**What you need to do**
Please print exactly the lines from the one containing "-135,7 +135,7 @@" through the last line of the records, and only those. Leave out any pictures.

**Supplied material**
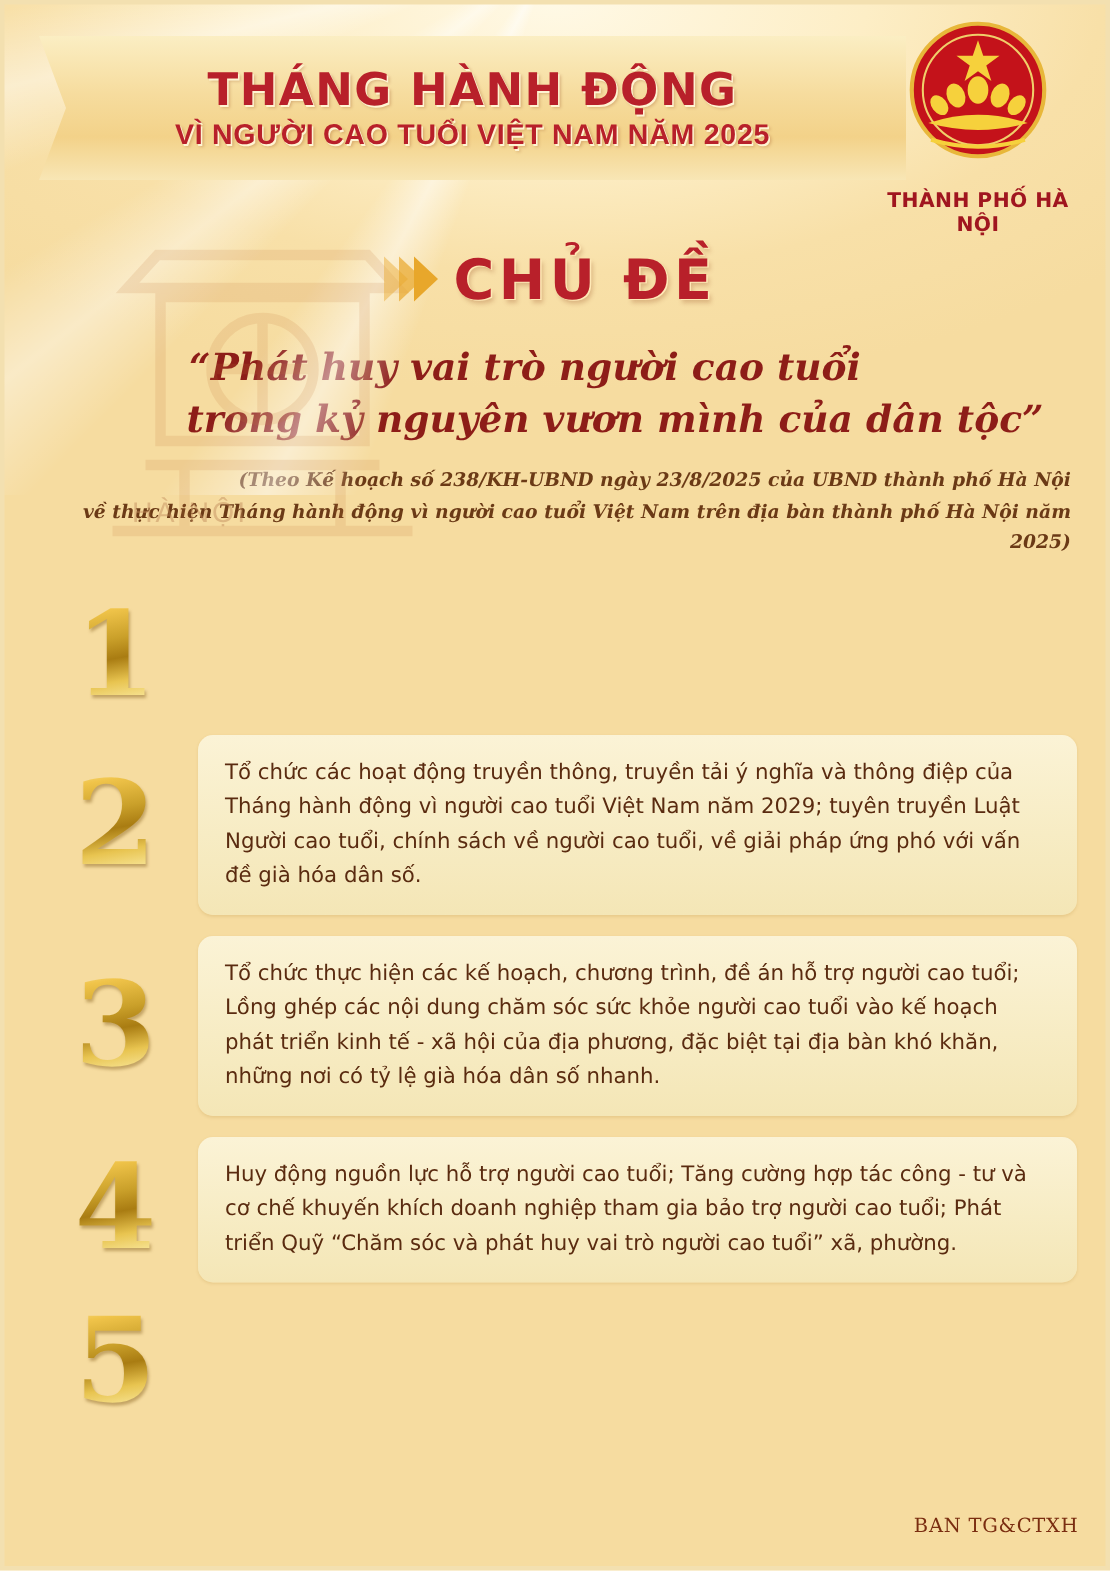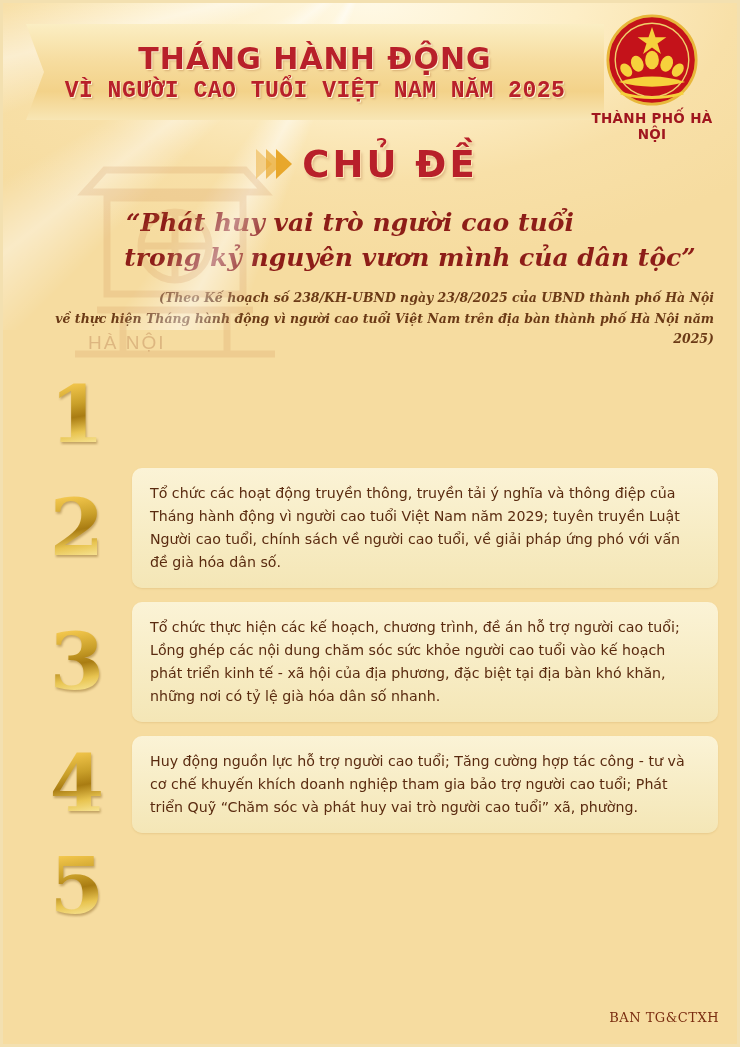--- a/index.html
+++ b/index.html
@@ -113,8 +113,8 @@
     white-space: nowrap;
   }
   .title-line2 {
-    font-family: Liberation Mono, monospace;
-    font-size: 23px;
+    font-family: Liberation Sans, sans-serif;
+    font-size: 19px;
     font-weight: bold;
     letter-spacing: .5px;
     color: #b8202a;

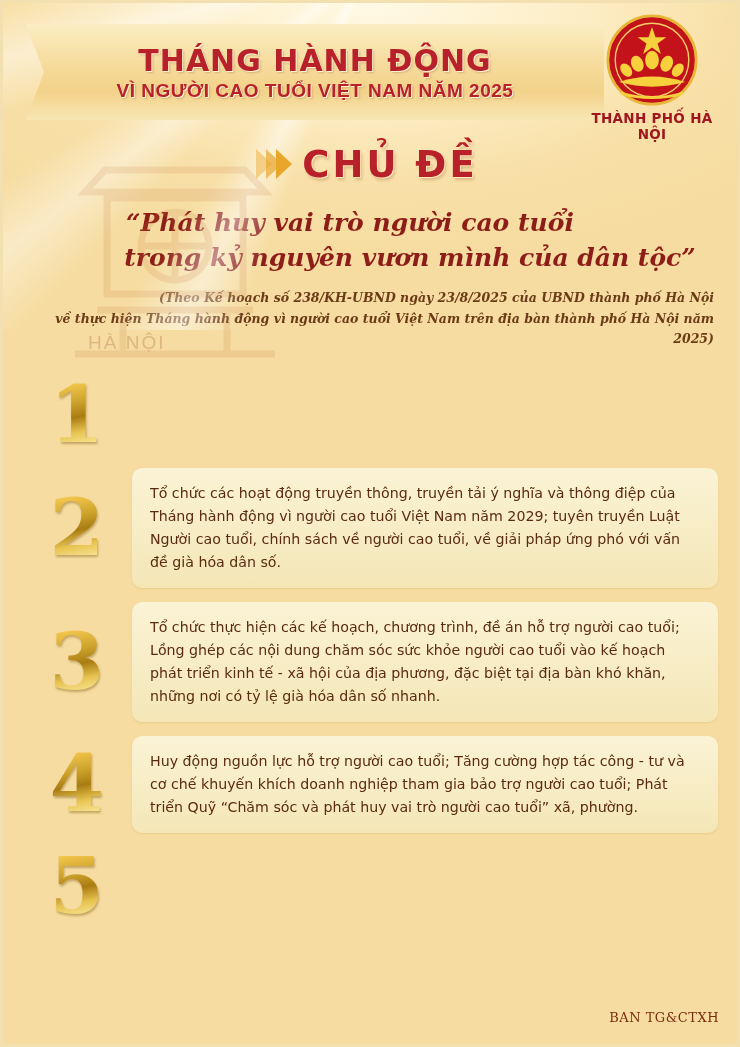--- a/index.html
+++ b/index.html
@@ -135,7 +135,7 @@
     margin: 0 auto;
   }
   .logo-caption {
-    margin-top: 4px;
+    margin-top: 20px;
     font-size: 13.5px;
     font-weight: bold;
     color: #a0161f;

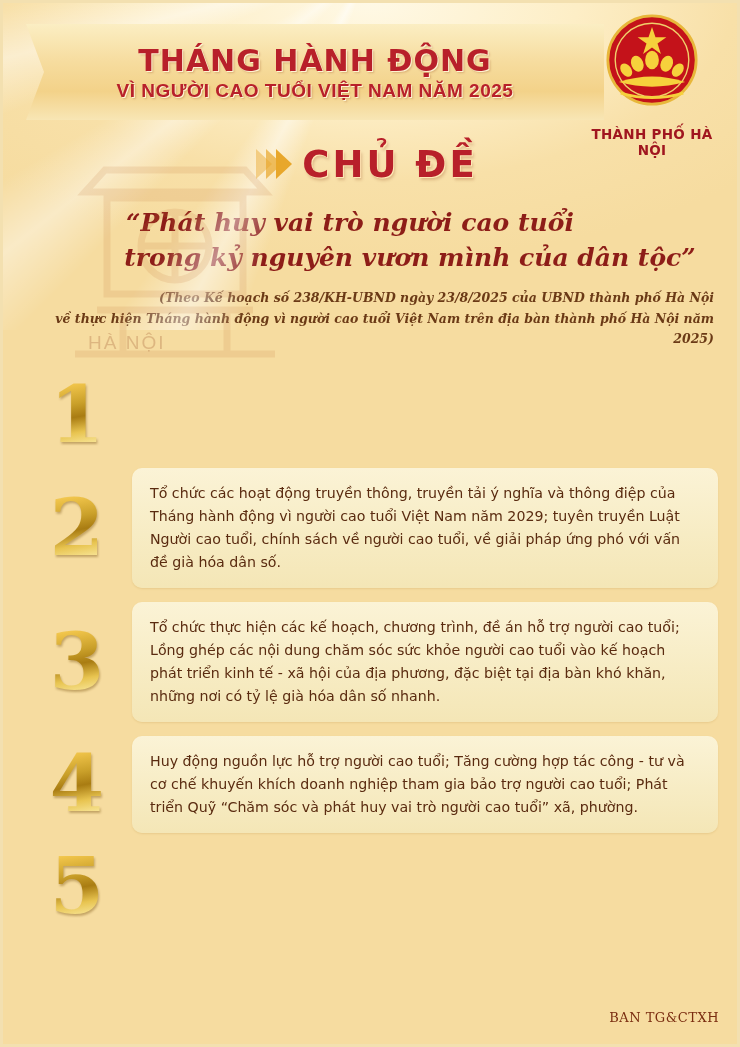--- a/index.html
+++ b/index.html
@@ -147,7 +147,7 @@
   
   .chude-row {
     position: relative;
-    margin-top: 12px;
+    margin-top: 34px;
     display: flex;
     align-items: center;
     justify-content: center;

**Exercise output**
@@ -135,7 +135,7 @@
     margin: 0 auto;
   }
   .logo-caption {
-    margin-top: 4px;
+    margin-top: 20px;
     font-size: 13.5px;
     font-weight: bold;
     color: #a0161f;

--- a/index.html
+++ b/index.html
@@ -147,7 +147,7 @@
   
   .chude-row {
     position: relative;
-    margin-top: 12px;
+    margin-top: 34px;
     display: flex;
     align-items: center;
     justify-content: center;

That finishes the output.